What is it about a bad haircut that makes you want to punch someone in the face? I mean…really…just punch someone so hard, that they swallow their teeth? I telling you, a bad haircut doesn’t just ruin your day. It ruins your flippin’ life! It’s all consuming. Every time you walk by a mirror, it’s like looking at train wreck…you don’t want to look, but you have to. Maybe it grew in? Maybe in the 32 seconds since you saw your reflection in the window it grew in a few inches. And when you look at it? You wish to the Christ you hadn’t. But, you did.
The comes the time when you reason with the bad haircut. Maybe if you move it this way, or wear it that way, it won’t be as noticeable. But, you’re only fooling yourself. Cause you know deep down it’s still totally noticeable. And you know people are going to stare tomorrow. And say nice things, and you’ll totally wonder if they mean it, or are just feeling sorry for you cause they know what it’s like deep down to suffer from a bad haircut.
Or maybe it’s just me. Maybe I’m just totally narcissistic.
So…yea, I got a bad haircut. A few weeks ago, as a matter of fact. I know. I know what you’re doing, here. You’re giving me that patronizing attitude and thinking: C’mon! How bad is it? Maybe you’re just being a little bit of a baby? First of all, if that is what you’re thinking, you can go to hell. Cause it is bad. B. A. D. Probably the worst haircut I’ve ever had. Right after the one from my one and only trip to the barber shop. You remember. The one where I came out looking like a cancer survivor? Yea. That was bad. This cut, though? Right there. A real close second.
My ol’ man adapted the old haircut joke and uses it as his own. You know the one…What’s the difference between a good hair cut and a bad haircut? Two weeks. Hafuckingha! I don’t need to explain that one to you, do I? Good. Cause I’m not. I’ve spent the last few weeks listening to my ol man’s own brand of sage-like, Mark Twain witticisms. Shit like: “You know what the difference is between a good haircut and a bad one, son.” Or, “Two weeks, Jesse. Two weeks.” Yea…thanks dad. But, this is a little beyond your two week theory. This is one of those life altering cuts.

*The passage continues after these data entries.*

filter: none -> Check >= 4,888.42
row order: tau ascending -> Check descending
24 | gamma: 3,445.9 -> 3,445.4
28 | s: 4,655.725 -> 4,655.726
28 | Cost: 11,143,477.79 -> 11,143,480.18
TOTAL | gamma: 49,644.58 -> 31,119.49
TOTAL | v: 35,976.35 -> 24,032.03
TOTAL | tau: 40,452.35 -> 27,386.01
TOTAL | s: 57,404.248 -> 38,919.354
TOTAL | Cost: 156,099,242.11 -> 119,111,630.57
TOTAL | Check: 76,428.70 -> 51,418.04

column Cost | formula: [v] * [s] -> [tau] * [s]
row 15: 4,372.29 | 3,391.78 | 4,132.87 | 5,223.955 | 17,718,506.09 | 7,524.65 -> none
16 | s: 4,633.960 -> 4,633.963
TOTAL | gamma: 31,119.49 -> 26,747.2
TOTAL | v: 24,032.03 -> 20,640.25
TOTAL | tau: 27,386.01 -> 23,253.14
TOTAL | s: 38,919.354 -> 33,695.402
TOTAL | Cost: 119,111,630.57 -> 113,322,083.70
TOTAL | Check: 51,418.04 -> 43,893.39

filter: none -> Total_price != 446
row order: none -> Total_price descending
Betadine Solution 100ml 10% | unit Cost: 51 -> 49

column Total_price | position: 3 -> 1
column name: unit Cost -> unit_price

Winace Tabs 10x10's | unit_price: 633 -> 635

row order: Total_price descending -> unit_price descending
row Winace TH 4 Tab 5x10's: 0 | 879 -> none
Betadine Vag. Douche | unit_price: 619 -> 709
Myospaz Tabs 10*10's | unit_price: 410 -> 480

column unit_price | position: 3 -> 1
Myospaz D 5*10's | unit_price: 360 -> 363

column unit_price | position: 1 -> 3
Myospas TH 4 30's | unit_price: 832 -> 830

To say I’m pissed…well, that’s really an understatement. If there was a baby seal in front of me? I’d punch it right in the face. Right in it’s cute little face with the SPCA, PETA and Sarah Mchachlan looking on. That’s how pissed I am about all this. And, yes, it has been several weeks. And, no, I still haven’t gotten over it yet. And, no, I will not grow up!
Just so you have a frame of reference, I sorta look somewhere between the kid from Dutch Boy paints and Chad Kroger from Nickleback. Hey, no offense Chad. The look works for you. You’ve got half a billion dollars. You can walk around any way you like. Me? All’s I got are my looks. And this winning personality. Both of which, combined, will get me a cup of coffee. If I have $1.34. And go to Wawa to get it.
Look, I know I needed a haircut. It was way too long. But this? What’s been done to me? It ain’t right. It’s taken me years to get this hair to the length it was. And now? Now? I’m right back to the awkward hair stage. The dreaded in-between stage. You girls know what I’m talking about here, right ladies? Can I get an amen? No? Ok…
Let me clue you in. The in-between stage doesn’t look good on dudes. Ladies can get away with it. Dudes? Can’t. It’s either got to be long or short. Only a few guys can pull of the in-between look. And believe you me…I ain’t no Johnny Depp. For the longest time, I was on the verge, teetering really, on getting it all cut off. Going back to the short look. Everyone around me says “Don’t. Don’t. You’ll regret it.” Now, what’s funny about that, is these are the same people who’ve been wanting me to get my haircut for years. Now? They’re all back peddling!Whatever. I’m definitely scarred from this. Definitely.